Code/dcgan.py

"""
Deep Convolutional Generative Adversarial Networks adapted for the CelebA and MNIST database.
Trains two adversarial networks (generator & discriminator) to produce fake but real-looking images.

"""

from lasagne.layers import InputLayer, DenseLayer, Conv2DLayer, Deconv2DLayer, \
flatten, reshape, batch_norm, Upscale2DLayer
from lasagne.nonlinearities import rectify as relu
from lasagne.nonlinearities import LeakyRectify as lrelu
from lasagne.nonlinearities import sigmoid
from lasagne.layers import get_output, get_all_params, get_output_shape, get_all_layers
from lasagne.objectives import binary_crossentropy as bce
from lasagne.updates import adam, sgd

import numpy as np
import theano
from theano import tensor as T
import time
import matplotlib
matplotlib.use('Agg')
import matplotlib.pyplot as plt

from skimage.io import imsave

from functions import get_args, load_CelebA, load_MNIST, print_layers
from nets import get_gen_celebA, get_dis_celebA, get_gen_mnist, get_dis_mnist
from evaluate import eval_gen

import os

floatX=theano.config.floatX


def build_net(nz=100):
	"""
	Get the structure of the generator (gen) and the discriminator (dis) adapted for CelebA or for MNIST
	opts.celeba : argument defined by the user to apply the dcgan on CelebA database
	opts.mnist : argument defined by the user to apply the dcgan on MNIST database

	Parameters
	----------
	nz: int
		Size of the latent code

	Returns
	----------
	gen: class 'layers' or turple
		Structure of the generator. Takes in input the latent code and return an image.

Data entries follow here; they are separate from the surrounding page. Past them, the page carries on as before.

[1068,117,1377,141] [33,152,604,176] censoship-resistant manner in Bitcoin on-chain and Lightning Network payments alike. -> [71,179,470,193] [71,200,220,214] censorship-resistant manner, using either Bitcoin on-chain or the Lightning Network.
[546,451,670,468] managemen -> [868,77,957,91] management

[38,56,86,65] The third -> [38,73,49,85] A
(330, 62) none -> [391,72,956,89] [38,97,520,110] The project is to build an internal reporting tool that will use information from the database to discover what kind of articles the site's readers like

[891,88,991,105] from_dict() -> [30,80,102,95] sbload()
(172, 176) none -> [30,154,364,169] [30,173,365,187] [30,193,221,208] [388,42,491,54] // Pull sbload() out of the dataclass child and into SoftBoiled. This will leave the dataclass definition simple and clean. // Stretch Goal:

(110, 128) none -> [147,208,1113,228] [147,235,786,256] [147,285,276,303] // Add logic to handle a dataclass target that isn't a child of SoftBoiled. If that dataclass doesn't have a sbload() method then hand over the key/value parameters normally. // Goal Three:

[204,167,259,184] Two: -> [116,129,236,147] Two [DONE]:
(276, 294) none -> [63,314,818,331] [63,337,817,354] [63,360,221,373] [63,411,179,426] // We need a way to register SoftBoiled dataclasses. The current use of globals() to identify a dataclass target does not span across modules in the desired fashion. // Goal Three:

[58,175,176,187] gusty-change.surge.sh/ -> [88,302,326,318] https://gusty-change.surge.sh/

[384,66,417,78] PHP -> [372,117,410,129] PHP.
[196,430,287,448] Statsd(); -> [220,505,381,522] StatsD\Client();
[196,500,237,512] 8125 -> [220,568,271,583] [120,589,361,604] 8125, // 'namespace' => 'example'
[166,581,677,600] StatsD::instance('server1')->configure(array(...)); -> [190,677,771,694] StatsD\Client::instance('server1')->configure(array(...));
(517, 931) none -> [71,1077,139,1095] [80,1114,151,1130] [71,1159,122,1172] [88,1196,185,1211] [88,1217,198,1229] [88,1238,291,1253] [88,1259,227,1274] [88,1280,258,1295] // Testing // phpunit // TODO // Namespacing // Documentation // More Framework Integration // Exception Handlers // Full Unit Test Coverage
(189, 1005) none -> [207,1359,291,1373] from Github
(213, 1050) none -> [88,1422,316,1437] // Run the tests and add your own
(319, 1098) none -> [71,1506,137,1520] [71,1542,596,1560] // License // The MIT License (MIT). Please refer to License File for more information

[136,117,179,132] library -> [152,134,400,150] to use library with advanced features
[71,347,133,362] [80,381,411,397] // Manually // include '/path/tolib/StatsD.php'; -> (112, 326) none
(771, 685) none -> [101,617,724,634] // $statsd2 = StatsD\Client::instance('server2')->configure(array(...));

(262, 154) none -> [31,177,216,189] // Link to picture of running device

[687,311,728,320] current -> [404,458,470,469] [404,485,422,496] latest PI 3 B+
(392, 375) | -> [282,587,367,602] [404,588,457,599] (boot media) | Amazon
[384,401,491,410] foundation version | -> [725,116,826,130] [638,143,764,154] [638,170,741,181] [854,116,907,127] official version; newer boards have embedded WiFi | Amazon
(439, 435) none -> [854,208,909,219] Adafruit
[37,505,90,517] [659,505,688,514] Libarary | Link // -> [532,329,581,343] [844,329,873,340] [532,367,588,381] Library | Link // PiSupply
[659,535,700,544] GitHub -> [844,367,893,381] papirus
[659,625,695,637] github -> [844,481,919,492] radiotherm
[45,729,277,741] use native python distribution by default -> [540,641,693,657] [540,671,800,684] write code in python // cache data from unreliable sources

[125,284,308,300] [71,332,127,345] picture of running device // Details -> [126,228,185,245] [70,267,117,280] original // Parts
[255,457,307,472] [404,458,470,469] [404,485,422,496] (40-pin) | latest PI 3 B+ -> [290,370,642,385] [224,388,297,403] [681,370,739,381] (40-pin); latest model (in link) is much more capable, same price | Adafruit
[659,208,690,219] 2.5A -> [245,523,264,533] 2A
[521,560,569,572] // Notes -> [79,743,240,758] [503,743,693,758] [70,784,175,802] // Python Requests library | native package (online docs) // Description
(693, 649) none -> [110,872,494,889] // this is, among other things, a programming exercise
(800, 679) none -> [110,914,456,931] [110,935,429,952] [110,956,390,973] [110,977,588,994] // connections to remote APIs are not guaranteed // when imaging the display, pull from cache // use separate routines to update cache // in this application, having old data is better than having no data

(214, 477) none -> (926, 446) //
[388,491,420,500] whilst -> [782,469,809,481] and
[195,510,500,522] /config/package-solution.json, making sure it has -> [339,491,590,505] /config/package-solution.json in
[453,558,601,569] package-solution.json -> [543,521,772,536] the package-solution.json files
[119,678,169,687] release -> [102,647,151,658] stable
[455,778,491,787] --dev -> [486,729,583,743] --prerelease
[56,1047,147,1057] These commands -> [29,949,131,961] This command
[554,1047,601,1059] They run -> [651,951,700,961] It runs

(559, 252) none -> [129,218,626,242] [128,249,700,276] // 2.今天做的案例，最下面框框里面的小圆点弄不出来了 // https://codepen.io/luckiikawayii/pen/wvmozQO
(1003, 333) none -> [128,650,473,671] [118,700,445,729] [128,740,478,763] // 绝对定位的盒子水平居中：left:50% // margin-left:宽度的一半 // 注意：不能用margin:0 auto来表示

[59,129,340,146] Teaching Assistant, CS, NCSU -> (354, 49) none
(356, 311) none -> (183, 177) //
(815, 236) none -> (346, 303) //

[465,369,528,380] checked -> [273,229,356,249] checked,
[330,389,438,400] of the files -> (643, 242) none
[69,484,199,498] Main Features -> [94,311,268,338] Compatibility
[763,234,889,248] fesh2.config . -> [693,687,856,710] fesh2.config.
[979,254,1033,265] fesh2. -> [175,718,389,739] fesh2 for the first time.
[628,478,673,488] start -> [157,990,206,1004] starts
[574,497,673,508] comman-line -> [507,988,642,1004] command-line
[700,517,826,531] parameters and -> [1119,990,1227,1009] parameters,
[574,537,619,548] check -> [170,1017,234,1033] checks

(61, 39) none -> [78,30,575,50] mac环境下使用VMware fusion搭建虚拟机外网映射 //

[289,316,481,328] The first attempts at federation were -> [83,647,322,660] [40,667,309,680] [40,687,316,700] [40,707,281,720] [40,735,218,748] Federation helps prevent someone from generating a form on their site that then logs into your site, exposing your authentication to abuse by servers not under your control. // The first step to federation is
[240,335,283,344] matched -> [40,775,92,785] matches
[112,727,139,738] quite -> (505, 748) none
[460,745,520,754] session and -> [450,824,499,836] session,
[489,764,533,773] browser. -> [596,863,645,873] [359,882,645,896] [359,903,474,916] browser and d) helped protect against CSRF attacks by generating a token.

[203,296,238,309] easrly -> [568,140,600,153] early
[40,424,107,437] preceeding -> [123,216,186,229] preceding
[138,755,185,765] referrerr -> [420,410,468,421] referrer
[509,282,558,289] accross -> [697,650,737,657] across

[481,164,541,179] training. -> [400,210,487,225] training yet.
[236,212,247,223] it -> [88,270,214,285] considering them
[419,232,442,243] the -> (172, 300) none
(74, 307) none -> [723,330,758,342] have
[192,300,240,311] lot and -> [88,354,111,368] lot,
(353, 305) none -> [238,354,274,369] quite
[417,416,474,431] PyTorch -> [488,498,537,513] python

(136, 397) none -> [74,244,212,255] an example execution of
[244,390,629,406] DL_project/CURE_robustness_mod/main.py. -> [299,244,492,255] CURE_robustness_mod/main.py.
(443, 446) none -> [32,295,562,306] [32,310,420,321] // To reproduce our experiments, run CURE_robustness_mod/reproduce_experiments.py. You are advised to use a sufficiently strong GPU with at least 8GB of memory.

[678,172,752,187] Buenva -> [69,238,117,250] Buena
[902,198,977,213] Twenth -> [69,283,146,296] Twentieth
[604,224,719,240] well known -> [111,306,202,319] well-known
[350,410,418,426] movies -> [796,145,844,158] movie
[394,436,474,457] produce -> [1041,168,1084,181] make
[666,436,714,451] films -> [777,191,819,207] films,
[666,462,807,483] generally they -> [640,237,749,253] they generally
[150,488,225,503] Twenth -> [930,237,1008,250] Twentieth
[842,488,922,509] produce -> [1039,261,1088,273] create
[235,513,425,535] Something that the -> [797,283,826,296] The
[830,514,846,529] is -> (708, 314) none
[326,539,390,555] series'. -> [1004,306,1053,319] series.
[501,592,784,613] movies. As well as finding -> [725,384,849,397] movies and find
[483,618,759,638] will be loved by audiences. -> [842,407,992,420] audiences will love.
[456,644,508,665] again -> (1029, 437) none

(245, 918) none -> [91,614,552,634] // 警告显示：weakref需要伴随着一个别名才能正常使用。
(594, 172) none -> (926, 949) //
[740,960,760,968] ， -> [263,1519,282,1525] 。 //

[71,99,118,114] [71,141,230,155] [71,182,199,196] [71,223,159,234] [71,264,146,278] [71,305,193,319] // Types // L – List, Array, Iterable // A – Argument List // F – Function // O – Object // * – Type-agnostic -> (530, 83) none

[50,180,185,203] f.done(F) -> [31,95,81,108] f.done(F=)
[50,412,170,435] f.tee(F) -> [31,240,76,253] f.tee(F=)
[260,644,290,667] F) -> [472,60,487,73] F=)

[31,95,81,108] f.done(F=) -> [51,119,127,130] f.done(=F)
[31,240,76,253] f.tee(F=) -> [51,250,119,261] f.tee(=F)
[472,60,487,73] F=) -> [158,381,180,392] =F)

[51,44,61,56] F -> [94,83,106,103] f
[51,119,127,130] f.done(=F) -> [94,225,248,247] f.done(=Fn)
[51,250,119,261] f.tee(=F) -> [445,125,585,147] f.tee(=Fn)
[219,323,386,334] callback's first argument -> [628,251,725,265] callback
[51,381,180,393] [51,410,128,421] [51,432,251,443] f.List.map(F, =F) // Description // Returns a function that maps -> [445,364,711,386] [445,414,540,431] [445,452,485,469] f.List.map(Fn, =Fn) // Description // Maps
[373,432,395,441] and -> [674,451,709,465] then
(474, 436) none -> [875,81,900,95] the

	dis: class 'layers' or turple
		Structure of the discriminator. Takes in input an image and returns a probability.
	"""
	if opts.celeba:
		gen = get_gen_celebA(nz=nz)
		dis = get_dis_celebA(nz=nz)

	if opts.mnist:
		gen = get_gen_mnist(nz=nz)
		dis = get_dis_mnist(nz=nz)

	return gen, dis


def prep_train(lr=0.0002, nz=100):

	"""
	Update the parameters of the network using gradient descent w.r.t. the loss function.
	The gradient descent is computed using Adam optimiser (adam).
	The loss function is obtained using binary cross entropy (bce).

	Parameters
	----------
	lr: float
		Learning rate - might be smaller than 2e-3

	nz: int
		Size of the latent space code

	Returns
	----------
	train_fns: theano function
		Returns the cost of the gen. (J_G) and the dis. (J_D) w.r.t. their updates for training
		train_fns['dis'] takes in input x (theano.tensor.matrix) and z (theano.tensor.tensor4)
		train_fns['gen'] takes in input z (theano.tensor.tensor4)

	test_fns: theano function
		Function returning images generated for testing
		test_fns['samples'] takes un input z (theano.tensor.matrix)


	G: class 'layer' or turple
		Structure of the generator. Takes in input the latent code and return an image.

	D: class 'layer' or turple
		Structure of the discriminator. Takes in input an image and returns a probability.

	"""
	G,D=build_net(nz=nz)

	x = T.tensor4('x')
	z = T.matrix('z')

	#Get outputs G(z), D(G(z))) and D(x)
	G_z=get_output(G,z)
	D_G_z=get_output(D,G_z)
	D_x=get_output(D,x)

	# test samples
	samples=get_output(G,z,deterministic=True)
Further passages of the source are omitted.